Amnesty menyebutkan data dari Komisi Nasional HAM Meksiko, yang menunjukan hampir 10.000 imigran telah diculik, sebagian besar dimintai tebusan, dalam periode enam bulan pada 2009.

Sebagian besar mengakui dalam suatu wawancara, pejabat publik terlibat dalam penculikan mereka.

Laporan itu juga menyebutkan diperkirakan enam dari sepuluh imigran perempuan dan anak perempuan mengalami kekerasan seksual oleh para kriminal, sesama imigran atau pejabat publik yang korup.

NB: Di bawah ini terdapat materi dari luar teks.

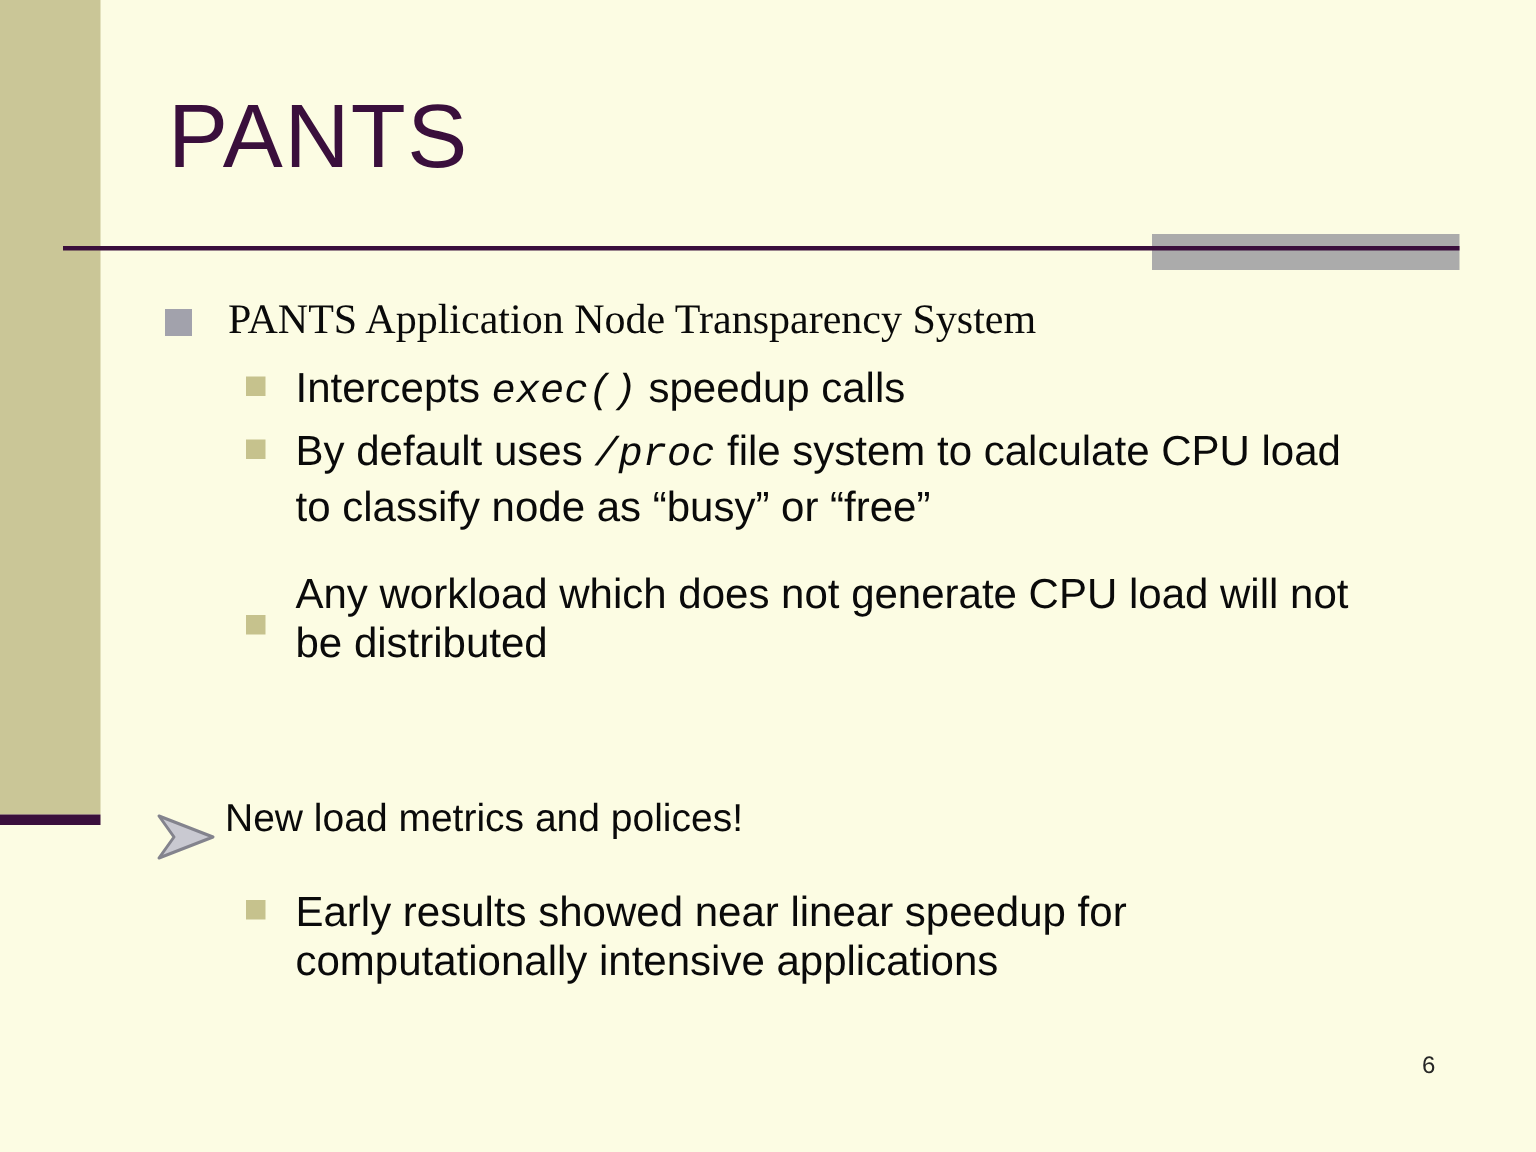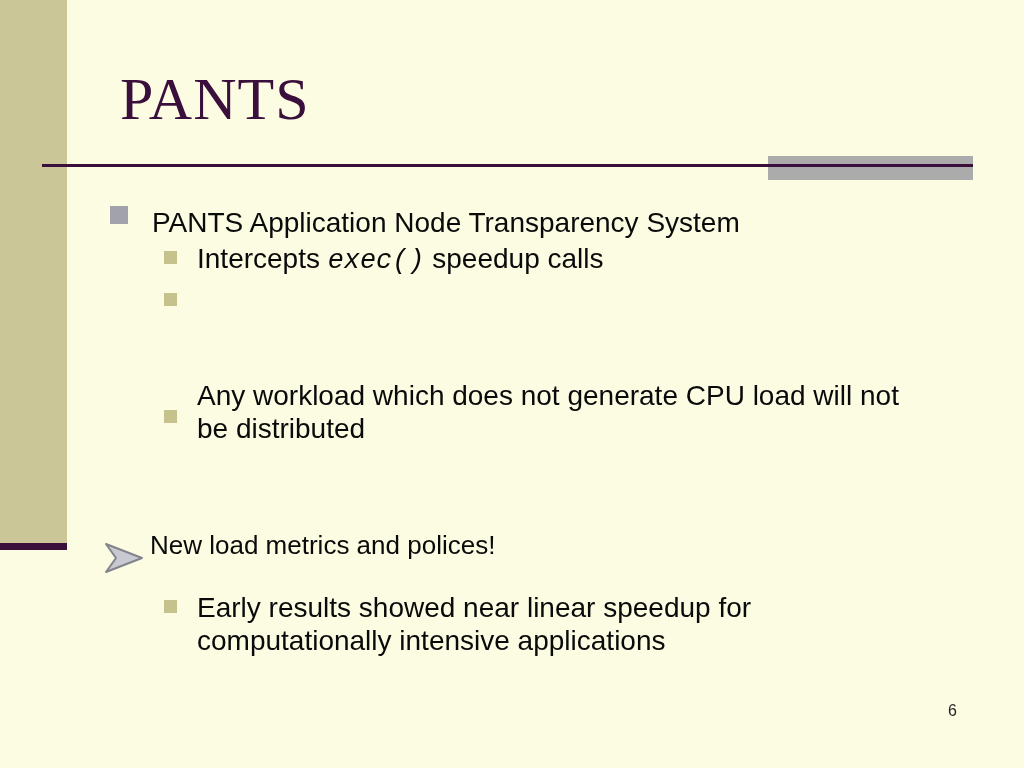"PANTS" .title { font-family: Liberation Serif, serif -> Liberation Sans, sans-serif; margin: 12px -> 4px }
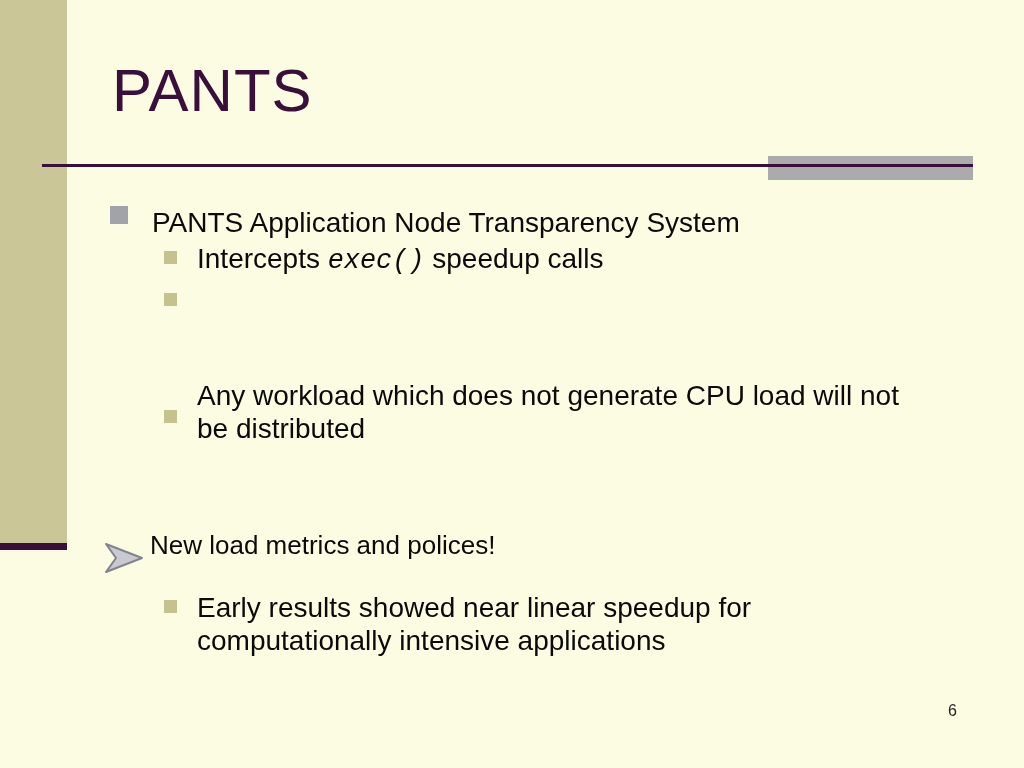"PANTS Application Node Transparency" #t1 { font-family: none -> Liberation Serif, serif; top: 206px -> 197px }
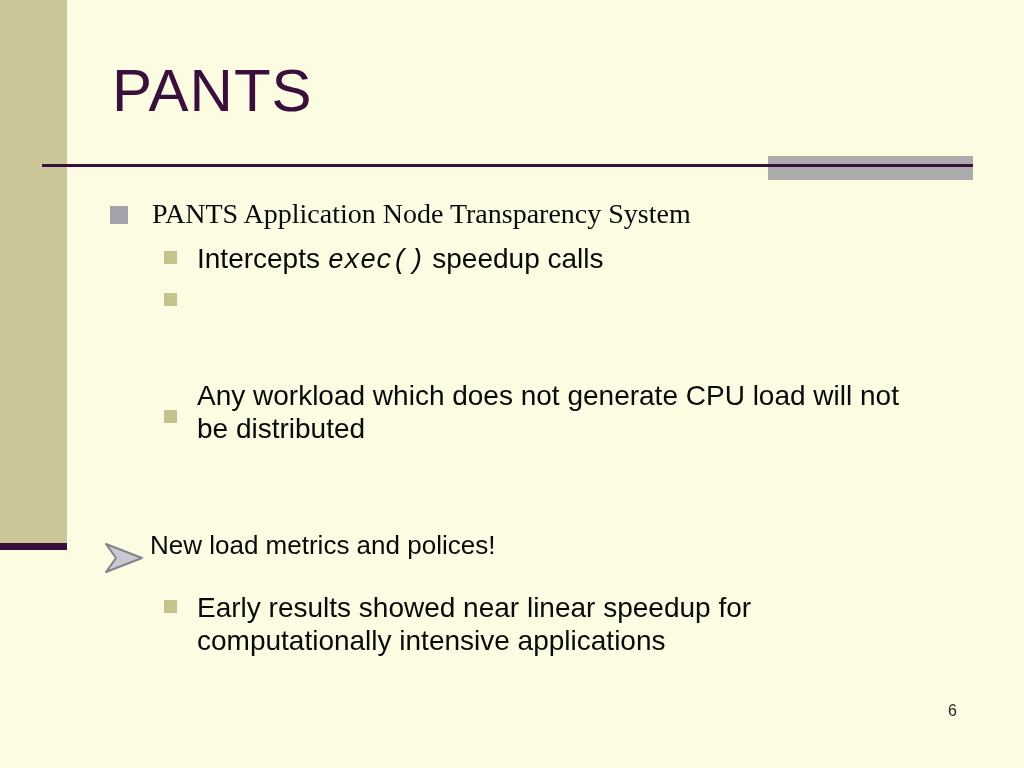"By default uses /proc file" div.text-l2 { html: none -> <div><span>By default uses </span><span>/proc</span><span> file system to calculate CPU load to classify node as “busy” or “free”</span></div> }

Amnesty mendesak pemerintah Meksiko untuk membentuk satuan tugas untuk melindungi hak imigran, dan membawa para pelaku kekerasan ke pengadilan.

Pemerintah Meksiko berulangkali menyampaikan komitmen untuk melindungi imigran.

Grupo Beta, inisiatif pemerintah yang dimulai 1991, beroperasi di bagian utara dan selatan perbatasan negara itu, menawarkan konsultasi dan bantuan kemanusiaan untuk Imigran.

Mayoritas imigran berasal dari negara-negara Amerika Selatan seperti El Salvador, Guatemala, Honduras dan Nikaragua.